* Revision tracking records
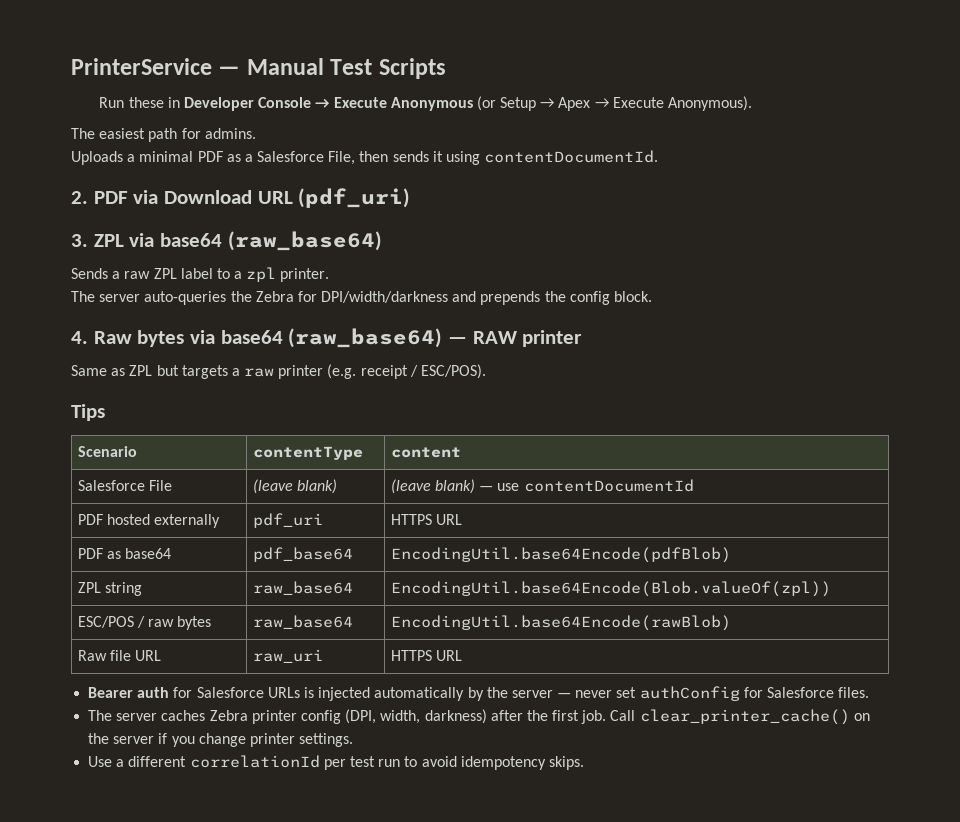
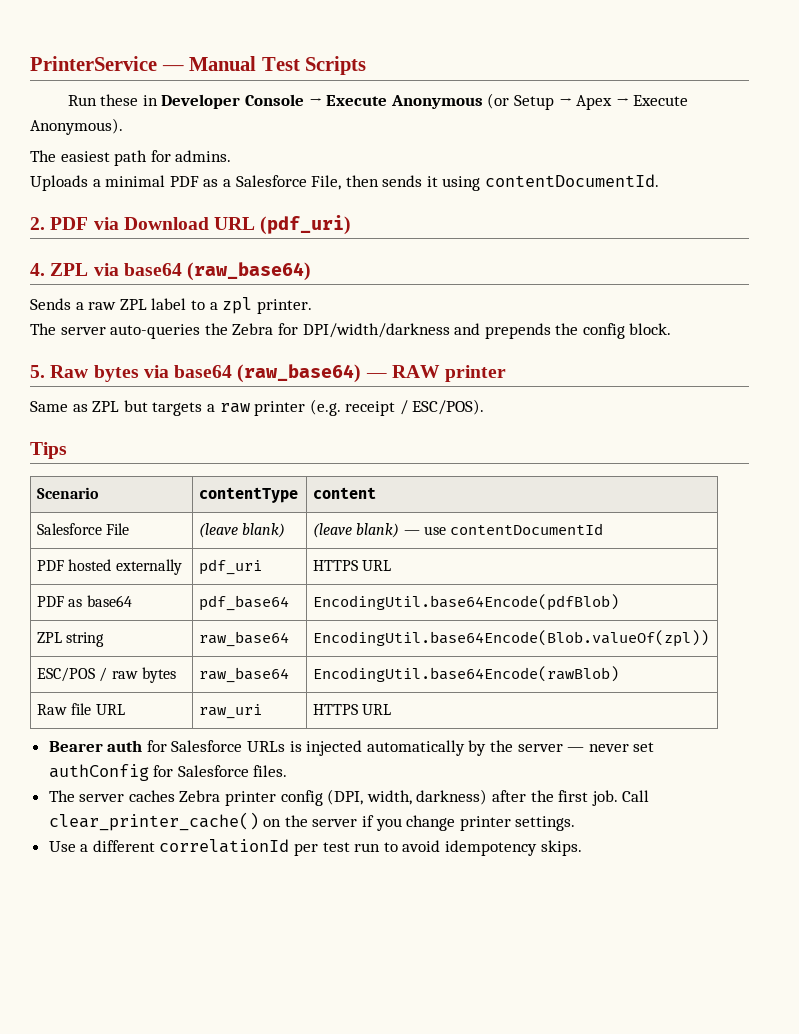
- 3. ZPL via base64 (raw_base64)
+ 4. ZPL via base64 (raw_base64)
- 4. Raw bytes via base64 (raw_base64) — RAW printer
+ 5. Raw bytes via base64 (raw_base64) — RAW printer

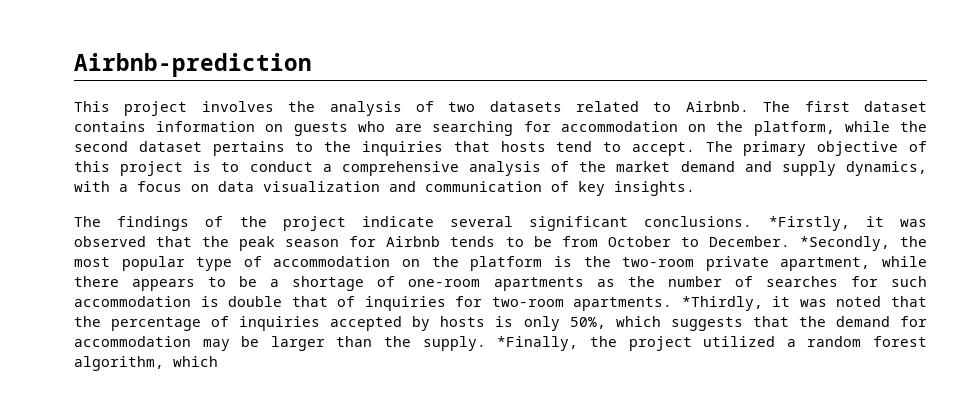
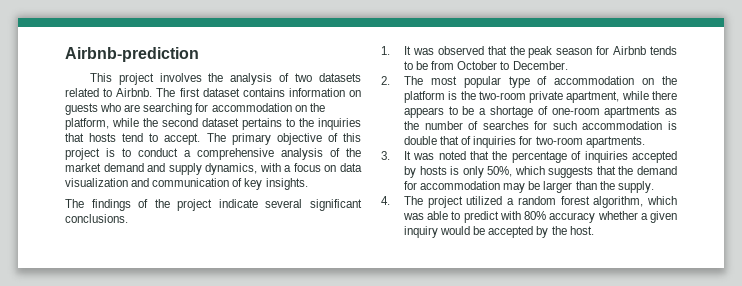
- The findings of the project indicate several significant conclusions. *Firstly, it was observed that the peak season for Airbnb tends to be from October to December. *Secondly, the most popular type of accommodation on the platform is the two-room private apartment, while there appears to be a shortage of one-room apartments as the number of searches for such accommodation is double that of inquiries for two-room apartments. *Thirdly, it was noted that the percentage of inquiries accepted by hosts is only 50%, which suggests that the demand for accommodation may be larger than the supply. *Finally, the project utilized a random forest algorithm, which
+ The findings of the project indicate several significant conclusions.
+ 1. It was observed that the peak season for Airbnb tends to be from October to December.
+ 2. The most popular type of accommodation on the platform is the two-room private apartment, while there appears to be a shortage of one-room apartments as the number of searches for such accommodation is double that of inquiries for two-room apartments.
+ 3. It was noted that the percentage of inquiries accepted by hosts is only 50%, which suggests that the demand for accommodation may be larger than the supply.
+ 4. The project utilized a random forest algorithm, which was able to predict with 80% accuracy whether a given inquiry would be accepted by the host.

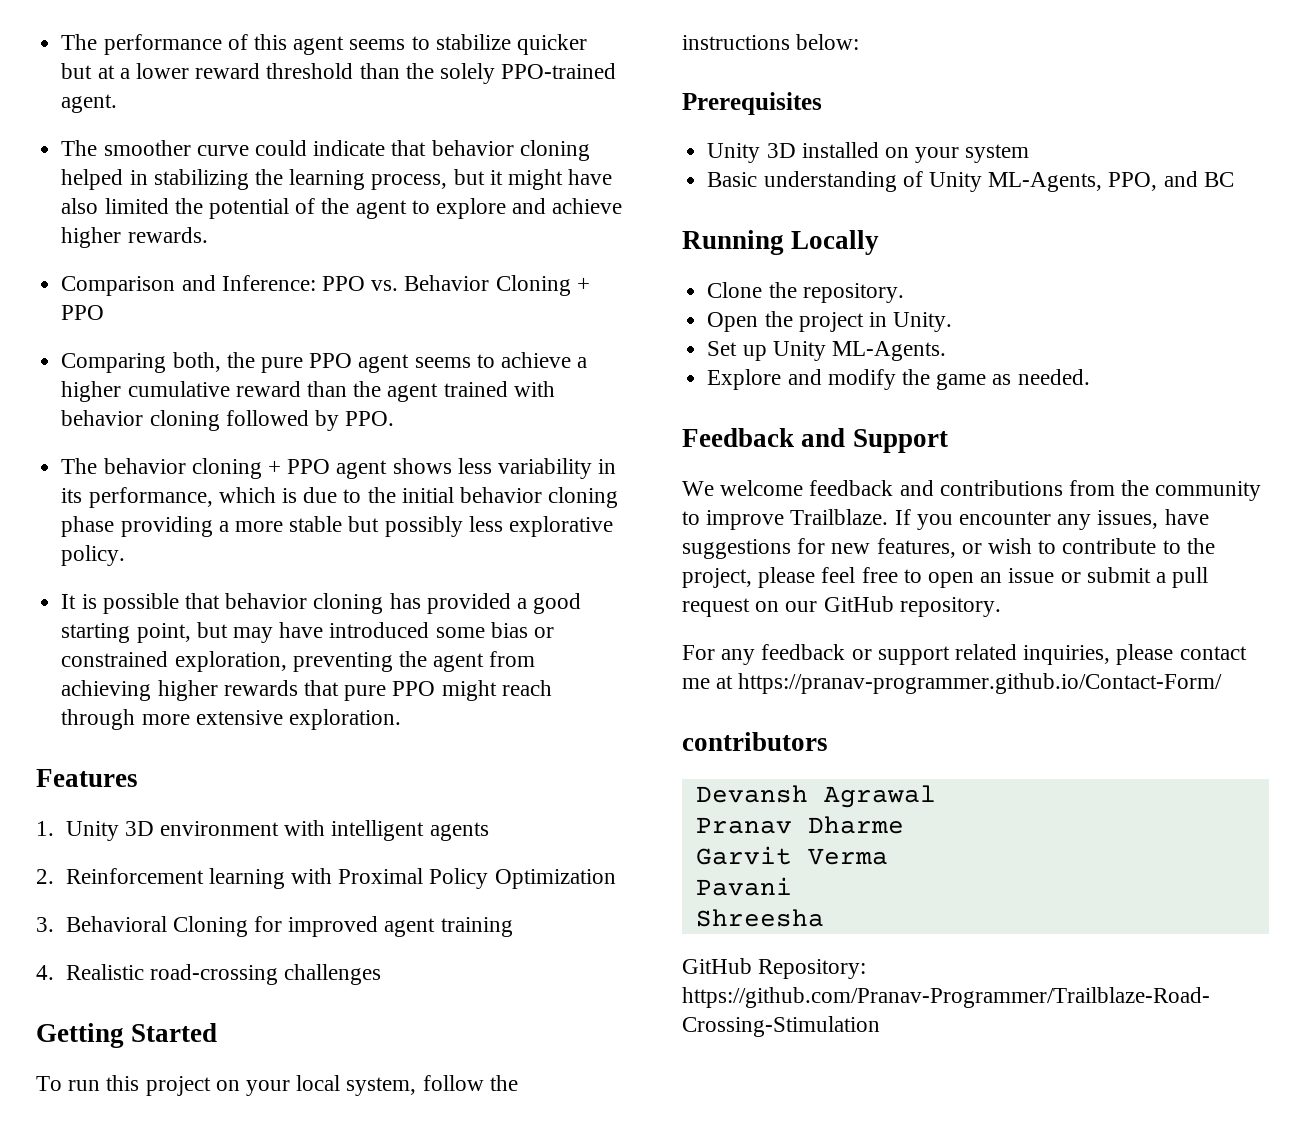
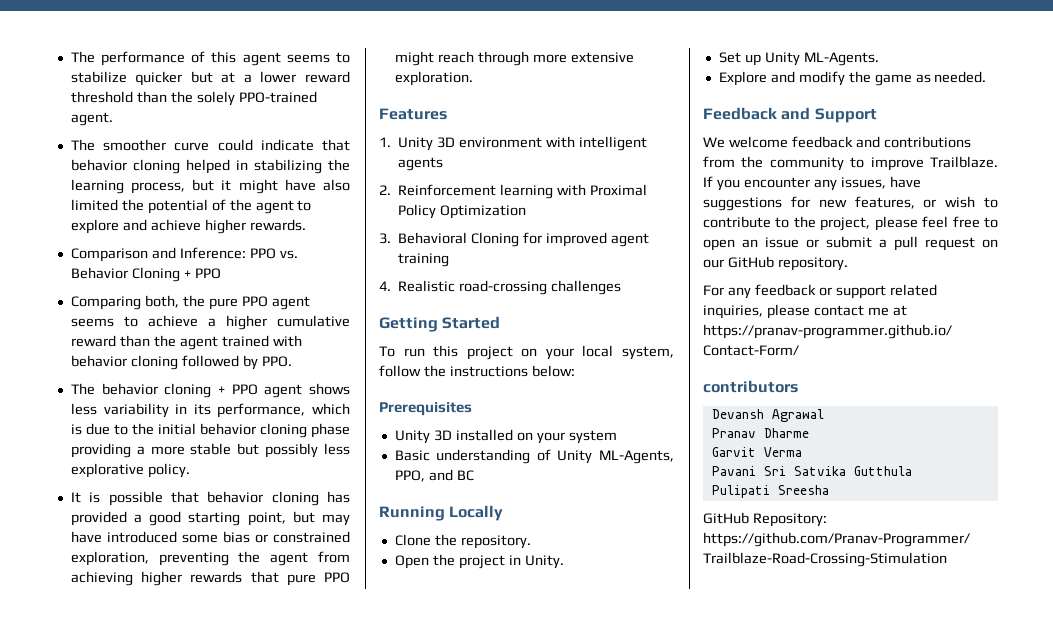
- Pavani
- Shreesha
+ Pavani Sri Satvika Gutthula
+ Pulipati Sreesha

* WHAT IS BEING ASKED
Wherever a line of the entries holds the string "Pavani", copy that line.

* SOLUTION
- Pavani
+ Pavani Sri Satvika Gutthula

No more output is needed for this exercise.